Task details:
Transcribe the records exactly from the line with "- ExecStart=/usr/bin/etcd \\" to the end, both included.

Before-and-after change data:
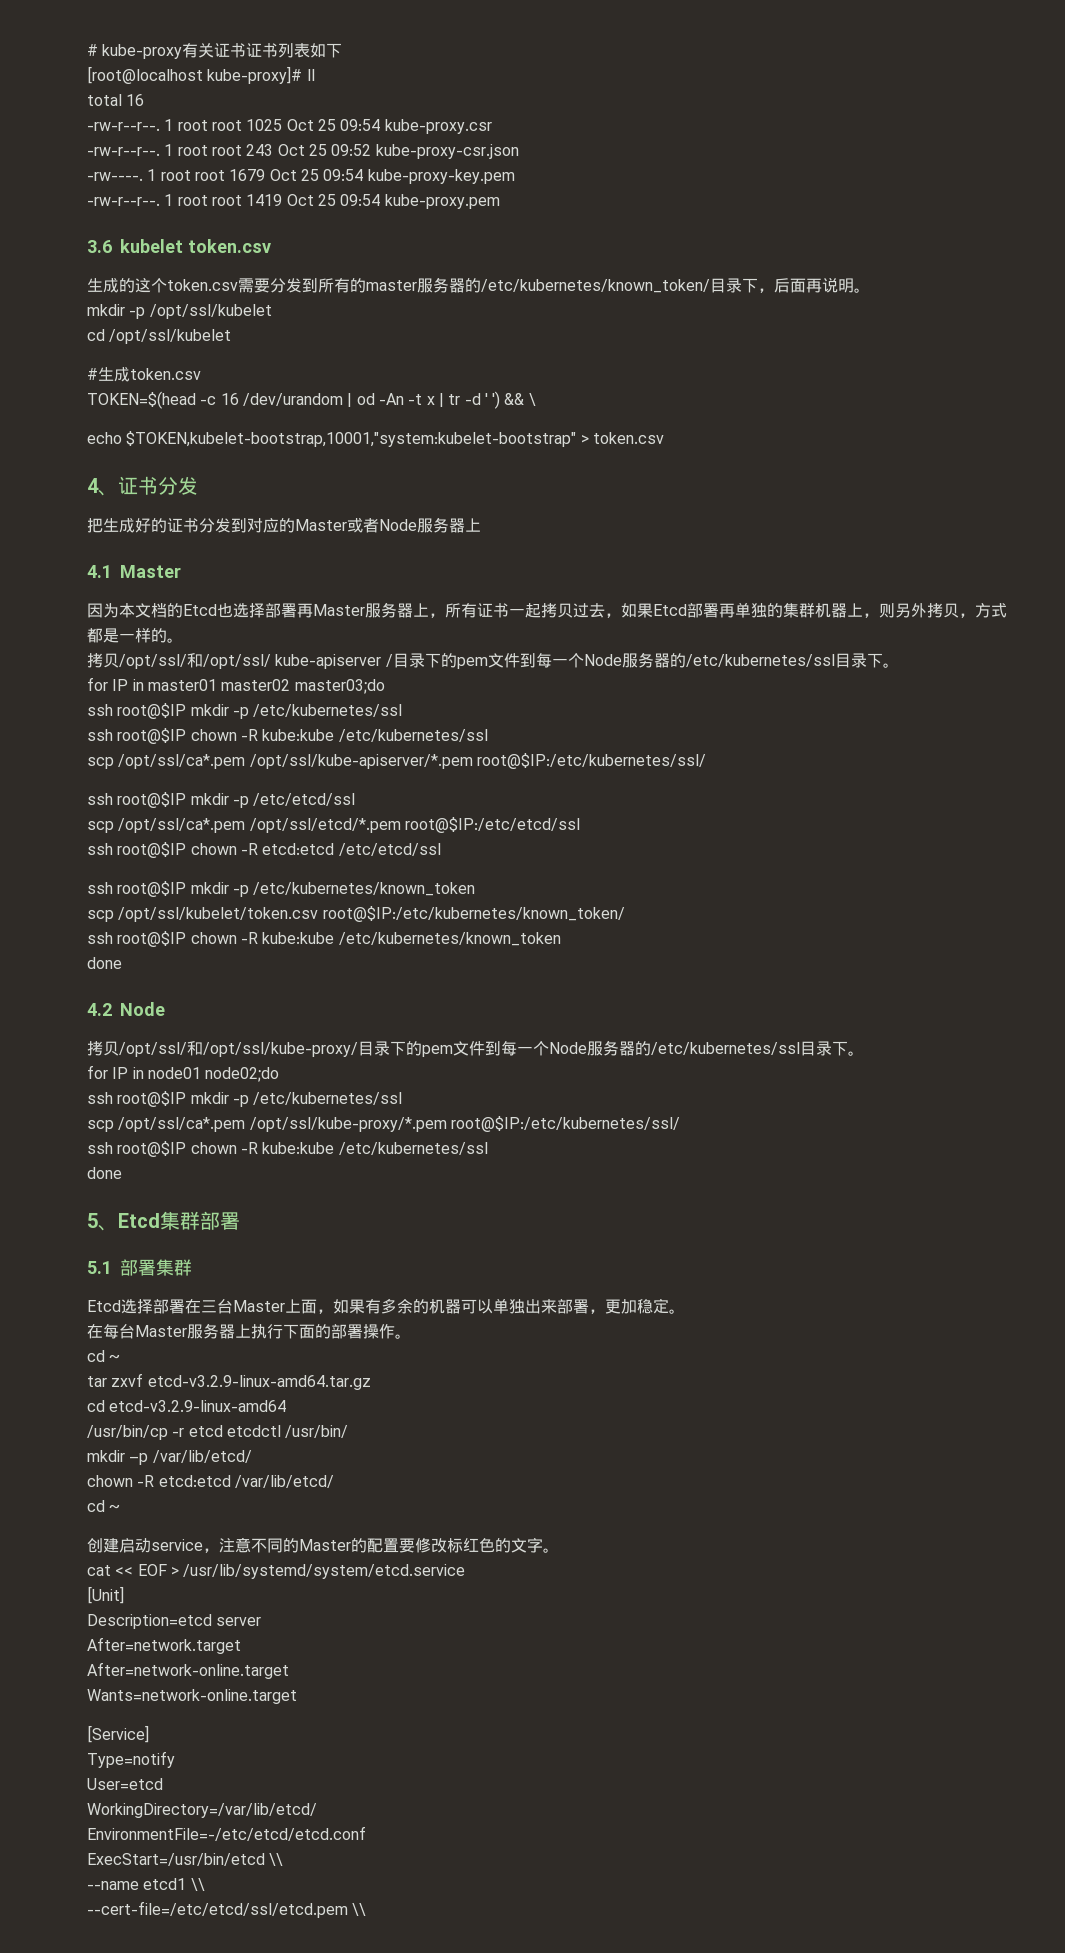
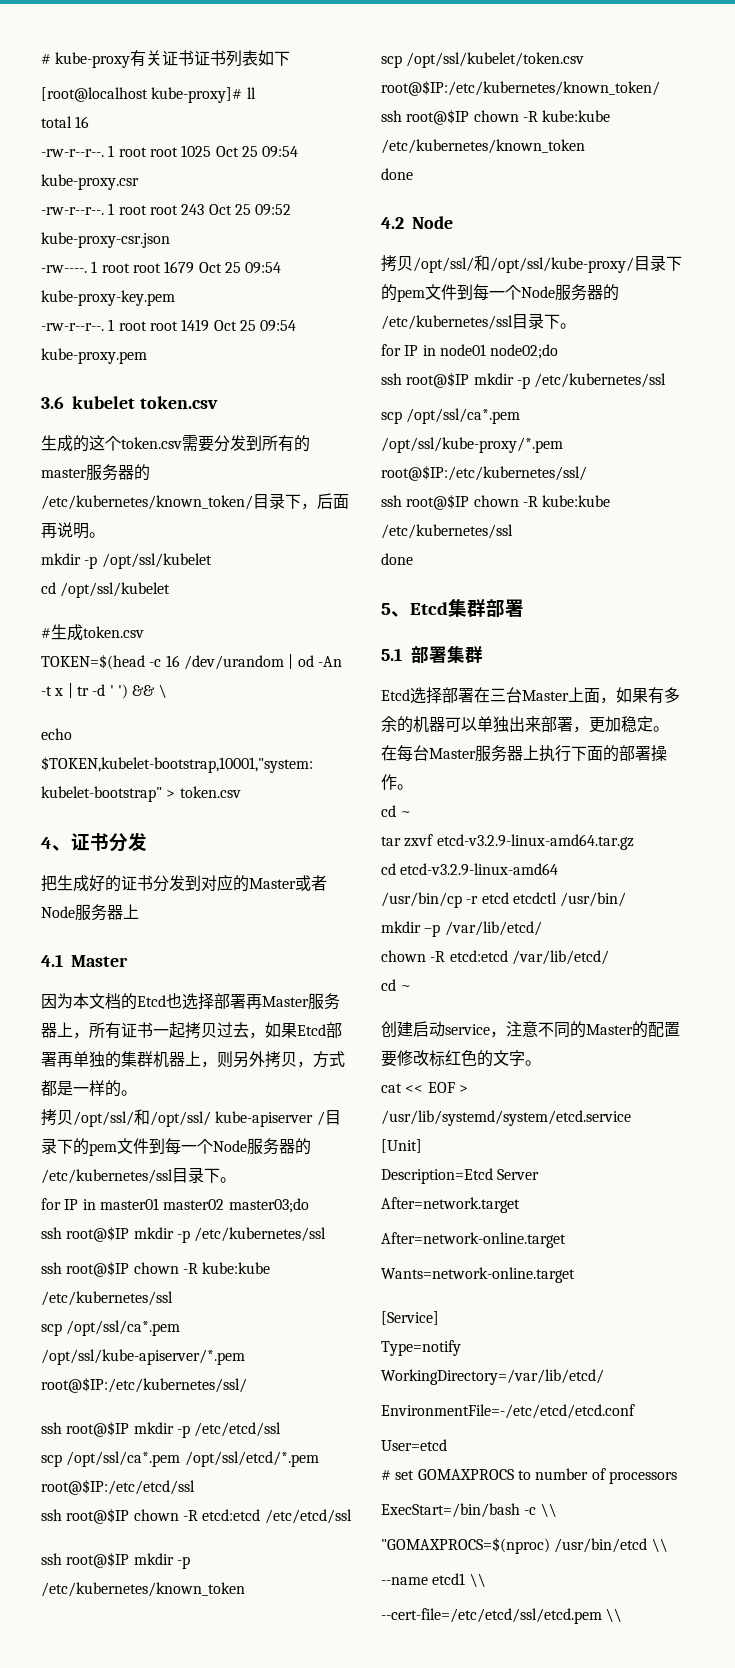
- Description=etcd server
+ Description=Etcd Server
- User=etcd
- ExecStart=/usr/bin/etcd \\
+ User=etcd
+ # set GOMAXPROCS to number of processors
+ ExecStart=/bin/bash -c \\
+ "GOMAXPROCS=$(nproc) /usr/bin/etcd \\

Solution to this problem:
- ExecStart=/usr/bin/etcd \\
+ User=etcd
+ # set GOMAXPROCS to number of processors
+ ExecStart=/bin/bash -c \\
+ "GOMAXPROCS=$(nproc) /usr/bin/etcd \\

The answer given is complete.